=== Section Start ===

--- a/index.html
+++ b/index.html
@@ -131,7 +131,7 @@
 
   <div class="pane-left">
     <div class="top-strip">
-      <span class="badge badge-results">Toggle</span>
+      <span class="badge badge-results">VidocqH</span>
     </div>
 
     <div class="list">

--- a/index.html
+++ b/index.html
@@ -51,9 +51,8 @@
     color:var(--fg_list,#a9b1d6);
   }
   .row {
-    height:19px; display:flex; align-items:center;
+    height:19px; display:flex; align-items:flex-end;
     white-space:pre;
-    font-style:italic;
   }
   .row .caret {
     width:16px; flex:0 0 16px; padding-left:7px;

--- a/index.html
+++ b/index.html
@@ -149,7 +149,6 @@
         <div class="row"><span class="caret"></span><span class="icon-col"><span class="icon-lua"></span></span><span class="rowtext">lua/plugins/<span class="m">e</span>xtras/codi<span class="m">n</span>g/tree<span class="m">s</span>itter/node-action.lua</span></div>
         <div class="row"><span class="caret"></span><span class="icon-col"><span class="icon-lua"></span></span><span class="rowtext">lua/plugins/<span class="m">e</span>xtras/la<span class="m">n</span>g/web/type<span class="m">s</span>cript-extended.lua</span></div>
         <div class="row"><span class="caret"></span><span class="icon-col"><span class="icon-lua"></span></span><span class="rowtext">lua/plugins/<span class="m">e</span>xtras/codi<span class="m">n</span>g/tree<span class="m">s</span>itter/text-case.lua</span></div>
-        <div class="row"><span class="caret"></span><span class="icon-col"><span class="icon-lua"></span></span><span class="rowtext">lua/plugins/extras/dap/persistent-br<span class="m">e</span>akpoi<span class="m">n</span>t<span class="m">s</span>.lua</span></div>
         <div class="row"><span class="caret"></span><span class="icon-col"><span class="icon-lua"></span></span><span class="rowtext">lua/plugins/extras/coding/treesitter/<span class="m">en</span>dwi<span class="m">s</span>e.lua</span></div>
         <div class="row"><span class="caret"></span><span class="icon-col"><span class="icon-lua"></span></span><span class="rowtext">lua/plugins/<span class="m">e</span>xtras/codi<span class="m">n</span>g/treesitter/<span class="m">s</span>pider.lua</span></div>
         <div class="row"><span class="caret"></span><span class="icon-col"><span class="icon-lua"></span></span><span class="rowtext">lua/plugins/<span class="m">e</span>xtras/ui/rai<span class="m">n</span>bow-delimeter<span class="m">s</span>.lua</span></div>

=== Section End ===
=== Section Start ===

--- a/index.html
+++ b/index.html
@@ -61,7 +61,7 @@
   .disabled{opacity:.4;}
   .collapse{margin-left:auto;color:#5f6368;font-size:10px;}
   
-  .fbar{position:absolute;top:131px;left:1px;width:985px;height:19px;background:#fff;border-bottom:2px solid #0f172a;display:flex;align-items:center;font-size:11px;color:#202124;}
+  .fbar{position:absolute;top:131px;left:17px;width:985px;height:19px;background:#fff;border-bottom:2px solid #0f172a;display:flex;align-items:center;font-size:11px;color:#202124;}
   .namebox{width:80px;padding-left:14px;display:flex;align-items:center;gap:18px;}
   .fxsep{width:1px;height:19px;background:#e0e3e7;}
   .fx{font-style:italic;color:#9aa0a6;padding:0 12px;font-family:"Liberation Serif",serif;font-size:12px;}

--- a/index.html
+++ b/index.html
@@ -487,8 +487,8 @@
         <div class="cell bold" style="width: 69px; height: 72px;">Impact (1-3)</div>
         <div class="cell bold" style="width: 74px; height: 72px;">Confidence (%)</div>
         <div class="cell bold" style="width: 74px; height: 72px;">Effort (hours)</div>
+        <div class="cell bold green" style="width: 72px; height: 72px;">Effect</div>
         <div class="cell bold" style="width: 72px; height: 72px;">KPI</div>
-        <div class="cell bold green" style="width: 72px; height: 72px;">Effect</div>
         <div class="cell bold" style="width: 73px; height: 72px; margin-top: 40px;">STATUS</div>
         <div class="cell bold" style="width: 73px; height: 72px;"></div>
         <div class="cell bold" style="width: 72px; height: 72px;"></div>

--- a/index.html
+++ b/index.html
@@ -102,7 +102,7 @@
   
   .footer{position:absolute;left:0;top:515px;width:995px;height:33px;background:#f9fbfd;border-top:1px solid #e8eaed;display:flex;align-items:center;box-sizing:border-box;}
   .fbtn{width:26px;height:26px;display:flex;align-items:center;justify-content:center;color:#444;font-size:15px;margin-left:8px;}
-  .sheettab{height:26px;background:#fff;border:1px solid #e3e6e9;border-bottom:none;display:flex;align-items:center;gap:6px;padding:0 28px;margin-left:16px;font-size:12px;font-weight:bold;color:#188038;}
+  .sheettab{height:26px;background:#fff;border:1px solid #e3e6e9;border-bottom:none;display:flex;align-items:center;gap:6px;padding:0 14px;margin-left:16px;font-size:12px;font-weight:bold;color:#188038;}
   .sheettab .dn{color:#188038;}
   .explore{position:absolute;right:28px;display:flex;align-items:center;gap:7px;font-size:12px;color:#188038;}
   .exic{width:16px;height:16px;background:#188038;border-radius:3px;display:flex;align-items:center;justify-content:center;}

=== Section End ===
=== Section Start ===

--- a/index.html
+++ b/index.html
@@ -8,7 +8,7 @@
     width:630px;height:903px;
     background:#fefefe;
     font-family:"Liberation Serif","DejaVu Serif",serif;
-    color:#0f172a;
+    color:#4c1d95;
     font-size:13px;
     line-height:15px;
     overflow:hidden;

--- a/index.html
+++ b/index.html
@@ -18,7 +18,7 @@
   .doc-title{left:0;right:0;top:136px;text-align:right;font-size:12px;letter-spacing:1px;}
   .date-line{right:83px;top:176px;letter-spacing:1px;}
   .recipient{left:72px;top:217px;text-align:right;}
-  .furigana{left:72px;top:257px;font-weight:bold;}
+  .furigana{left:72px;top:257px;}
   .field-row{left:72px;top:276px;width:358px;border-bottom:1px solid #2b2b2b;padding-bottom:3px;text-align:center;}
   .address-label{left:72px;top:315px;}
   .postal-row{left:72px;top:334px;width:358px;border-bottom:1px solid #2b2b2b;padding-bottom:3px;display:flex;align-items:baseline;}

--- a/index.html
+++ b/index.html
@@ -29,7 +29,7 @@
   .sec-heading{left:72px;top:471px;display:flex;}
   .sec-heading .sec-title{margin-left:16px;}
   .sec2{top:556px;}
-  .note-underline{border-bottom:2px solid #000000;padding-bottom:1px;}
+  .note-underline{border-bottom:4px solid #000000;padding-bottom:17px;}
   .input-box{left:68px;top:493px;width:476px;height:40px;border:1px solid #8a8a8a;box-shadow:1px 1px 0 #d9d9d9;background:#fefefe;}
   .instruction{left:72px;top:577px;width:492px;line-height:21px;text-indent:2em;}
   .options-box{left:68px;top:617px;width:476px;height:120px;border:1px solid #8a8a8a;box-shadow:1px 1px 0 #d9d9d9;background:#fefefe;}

=== Section End ===

◆ Problem ◆
Copy every line of the data where "color" is found.

◆ Reply ◆
     color:var(--fg_list,#a9b1d6);
   .collapse{margin-left:auto;color:#5f6368;font-size:10px;}
-  .fbar{position:absolute;top:131px;left:1px;width:985px;height:19px;background:#fff;border-bottom:2px solid #0f172a;display:flex;align-items:center;font-size:11px;color:#202124;}
+  .fbar{position:absolute;top:131px;left:17px;width:985px;height:19px;background:#fff;border-bottom:2px solid #0f172a;display:flex;align-items:center;font-size:11px;color:#202124;}
   .fx{font-style:italic;color:#9aa0a6;padding:0 12px;font-family:"Liberation Serif",serif;font-size:12px;}
   .fbtn{width:26px;height:26px;display:flex;align-items:center;justify-content:center;color:#444;font-size:15px;margin-left:8px;}
-  .sheettab{height:26px;background:#fff;border:1px solid #e3e6e9;border-bottom:none;display:flex;align-items:center;gap:6px;padding:0 28px;margin-left:16px;font-size:12px;font-weight:bold;color:#188038;}
+  .sheettab{height:26px;background:#fff;border:1px solid #e3e6e9;border-bottom:none;display:flex;align-items:center;gap:6px;padding:0 14px;margin-left:16px;font-size:12px;font-weight:bold;color:#188038;}
   .sheettab .dn{color:#188038;}
   .explore{position:absolute;right:28px;display:flex;align-items:center;gap:7px;font-size:12px;color:#188038;}
-    color:#0f172a;
+    color:#4c1d95;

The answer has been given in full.